### Items listed in a dataset
"""
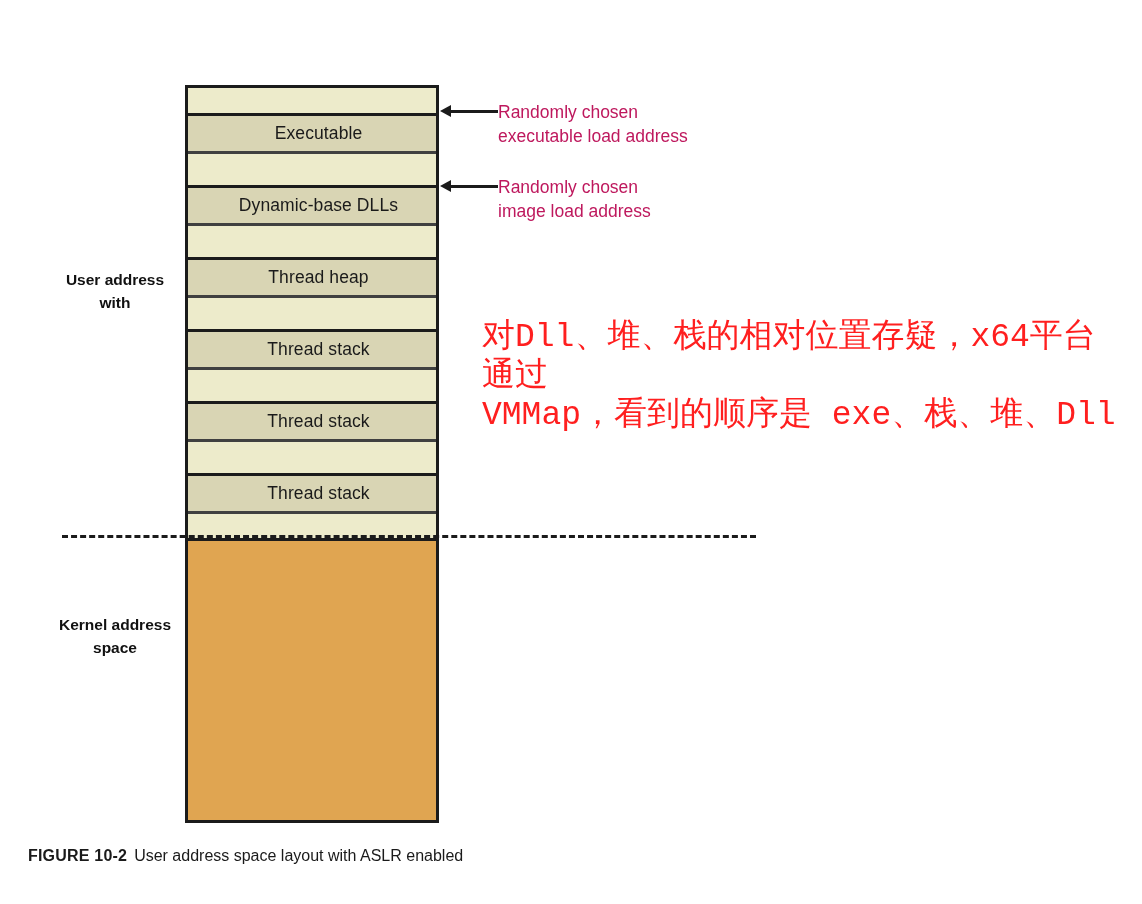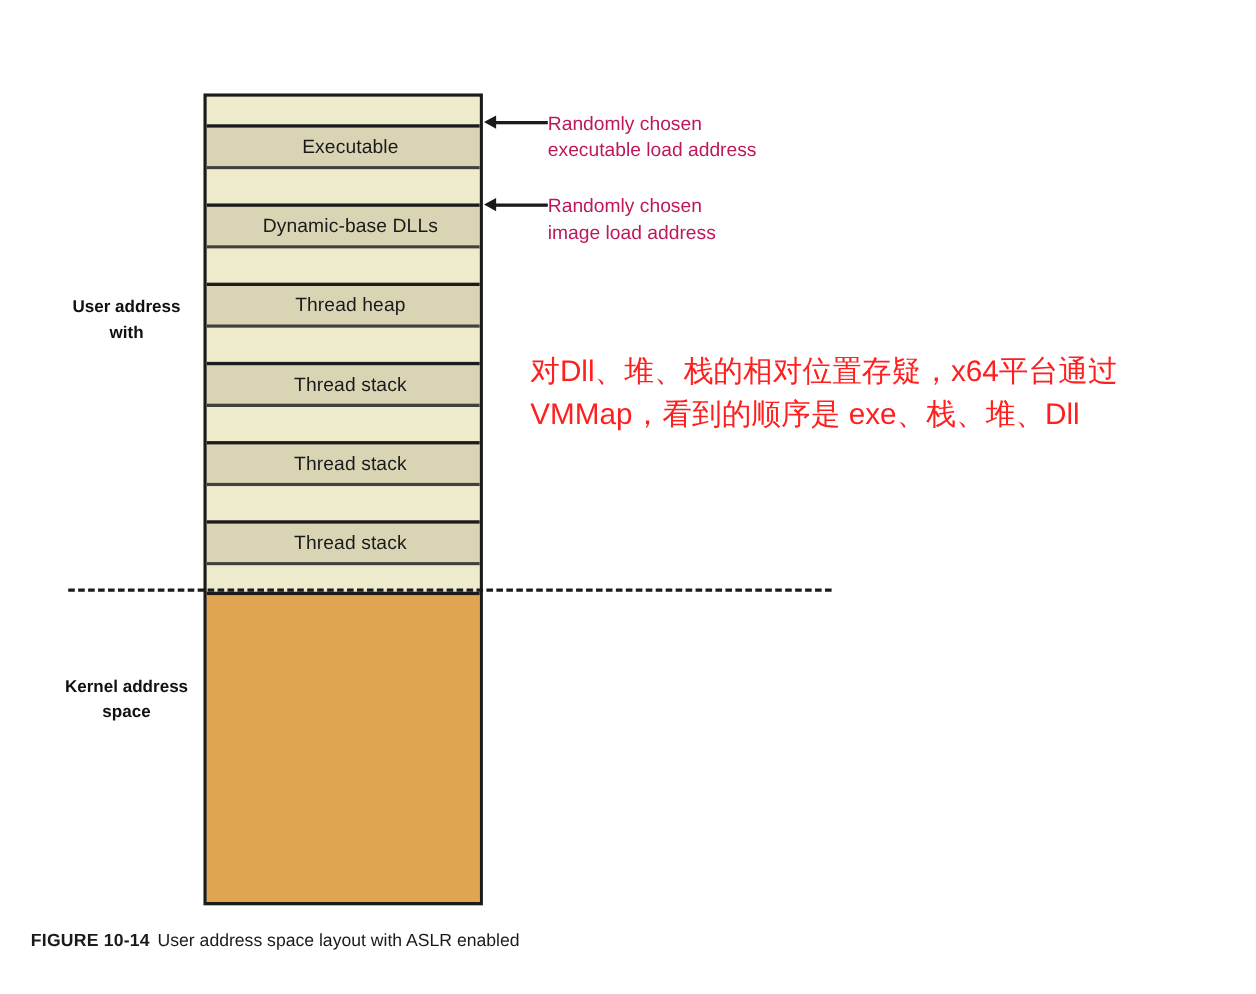--- a/index.html
+++ b/index.html
@@ -132,11 +132,11 @@
     left: 482px;
     top: 318px;
     width: 640px;
-    font-size: 27px;
+    font-size: 33px;
     line-height: 39px;
     color: #FF1F1F;
     white-space: pre-line;
-    font-family: Liberation Sans, sans-serif;
+    font-family: Liberation Mono, monospace;
   }
 
   

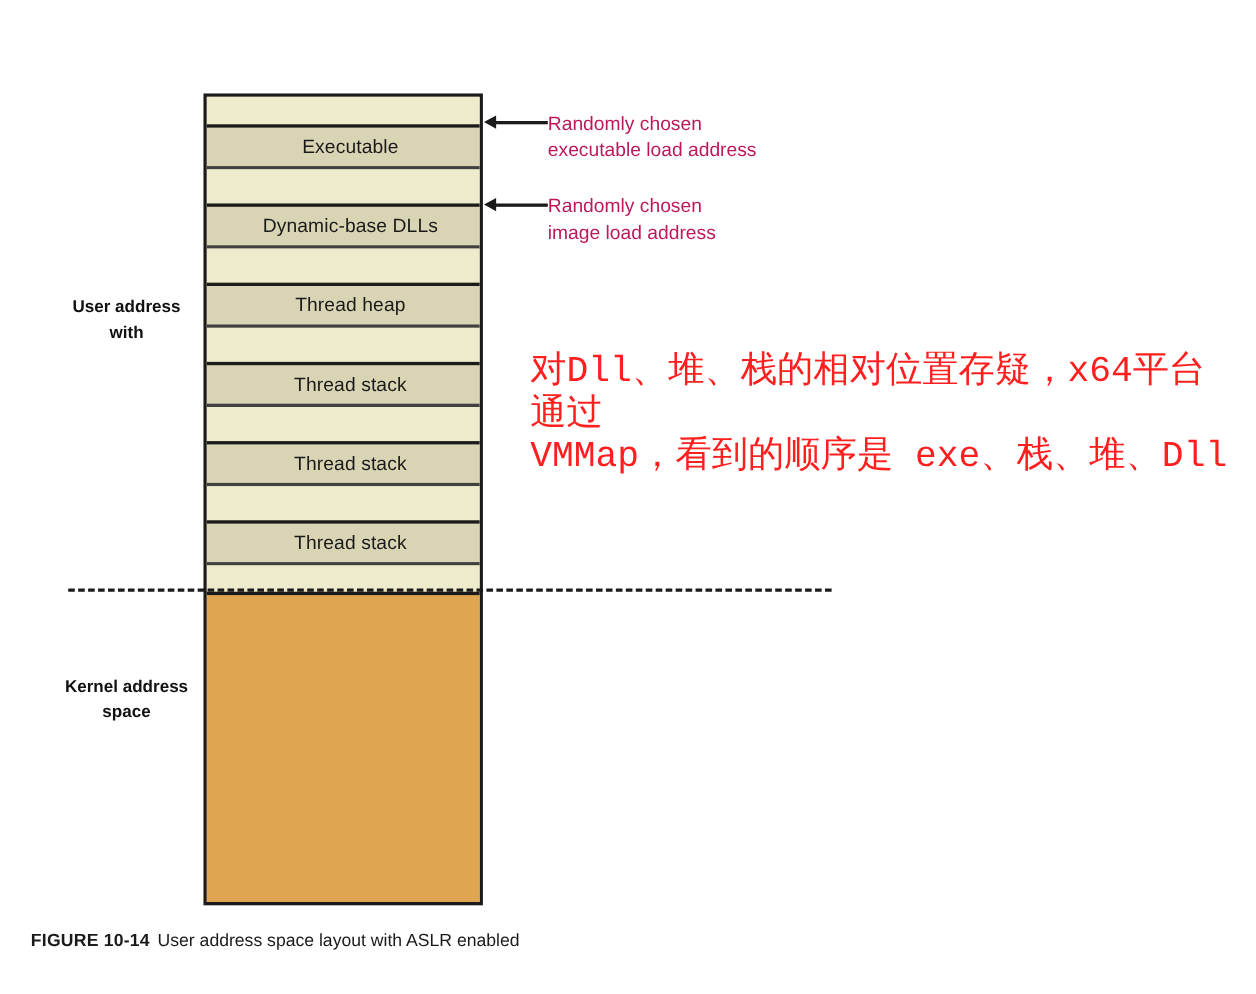--- a/index.html
+++ b/index.html
@@ -223,7 +223,7 @@
 VMMap，看到的顺序是 exe、栈、堆、Dll</div>
 
 <div id="figure-caption">
-  <span class="caption-number">FIGURE 10-14</span><span class="caption-text">User address space layout with ASLR enabled</span>
+  <span class="caption-number">FIGURE 10-2</span><span class="caption-text">User address space layout with ASLR enabled</span>
 </div>
 
 </body></html>

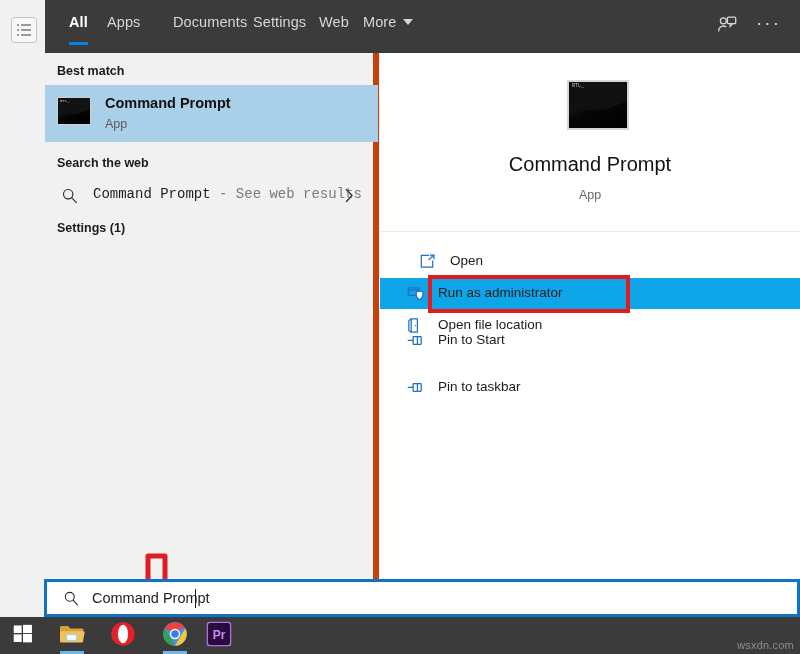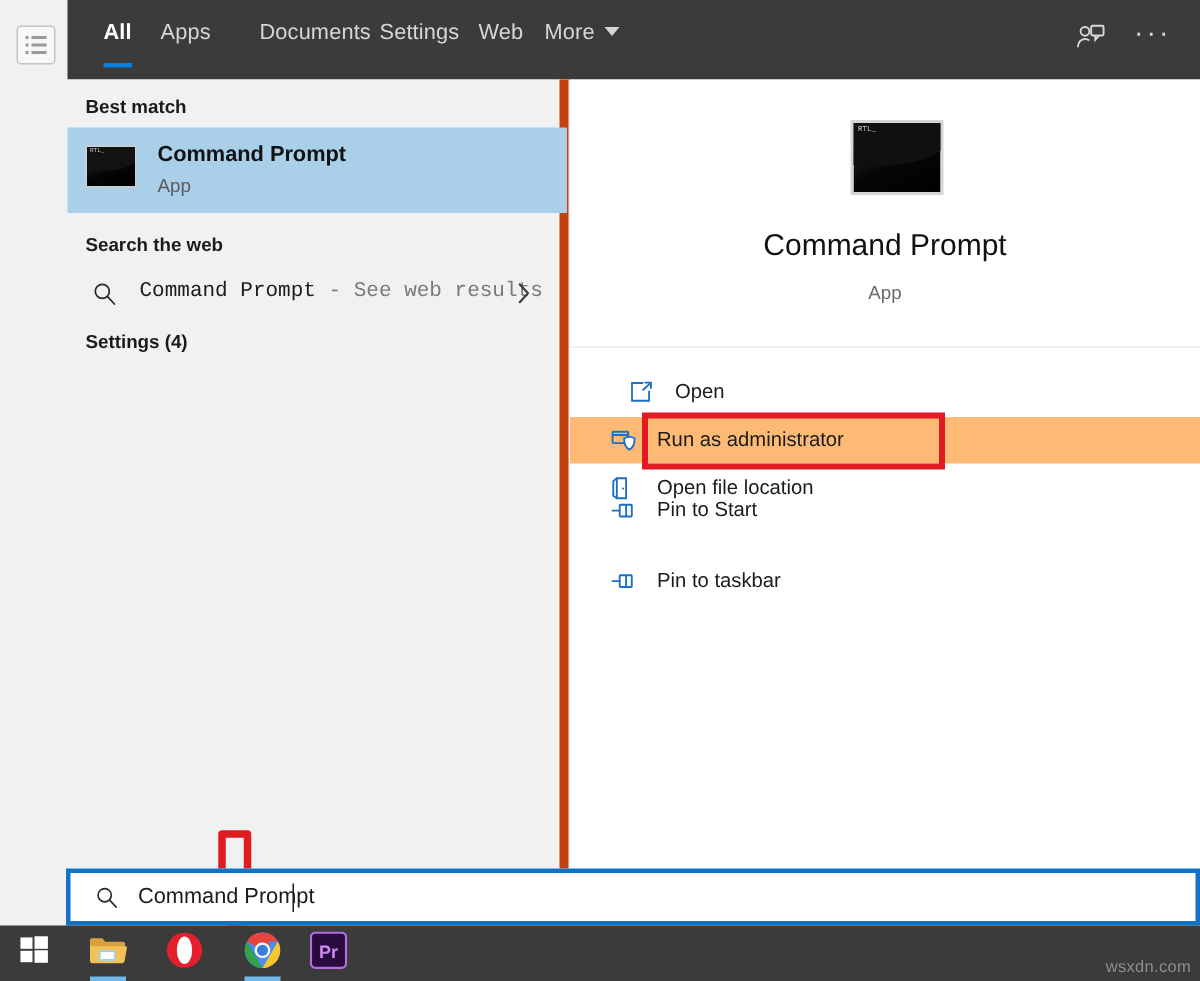--- a/index.html
+++ b/index.html
@@ -451,7 +451,7 @@
         </span>
       </div>
 
-      <div class="group-head" id="gh-settings">Settings (4)</div>
+      <div class="group-head" id="gh-settings">Settings (1)</div>
 
       <div id="red-arrow">
         <svg width="53" height="70" viewBox="0 0 53 70" fill="none" stroke="#e01b22" stroke-width="5" stroke-linejoin="round">

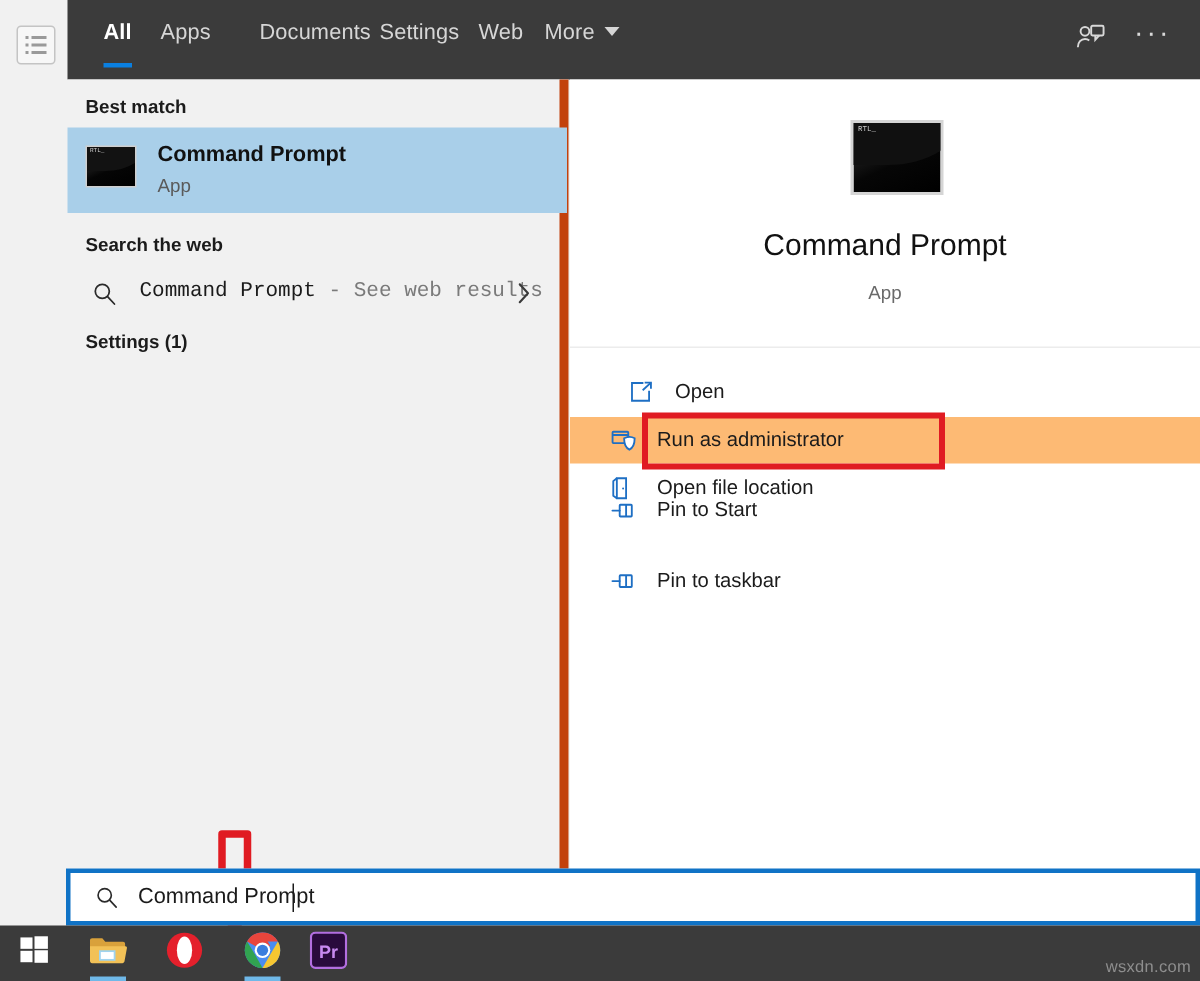--- a/index.html
+++ b/index.html
@@ -278,7 +278,7 @@
     width: 420px; height: 31px;
     cursor: default;
   }
-  .action-row.hl { background: #fdba74; }
+  .action-row.hl { background: #0ea5e9; }
   .action-row .ic {
     position: absolute;
     left: 26px; top: 6px;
"""
### The task
Scan the data above for the string "with". Copy every line in which it appears.

### Exercise response
-  <span class="caption-number">FIGURE 10-14</span><span class="caption-text">User address space layout with ASLR enabled</span>
+  <span class="caption-number">FIGURE 10-2</span><span class="caption-text">User address space layout with ASLR enabled</span>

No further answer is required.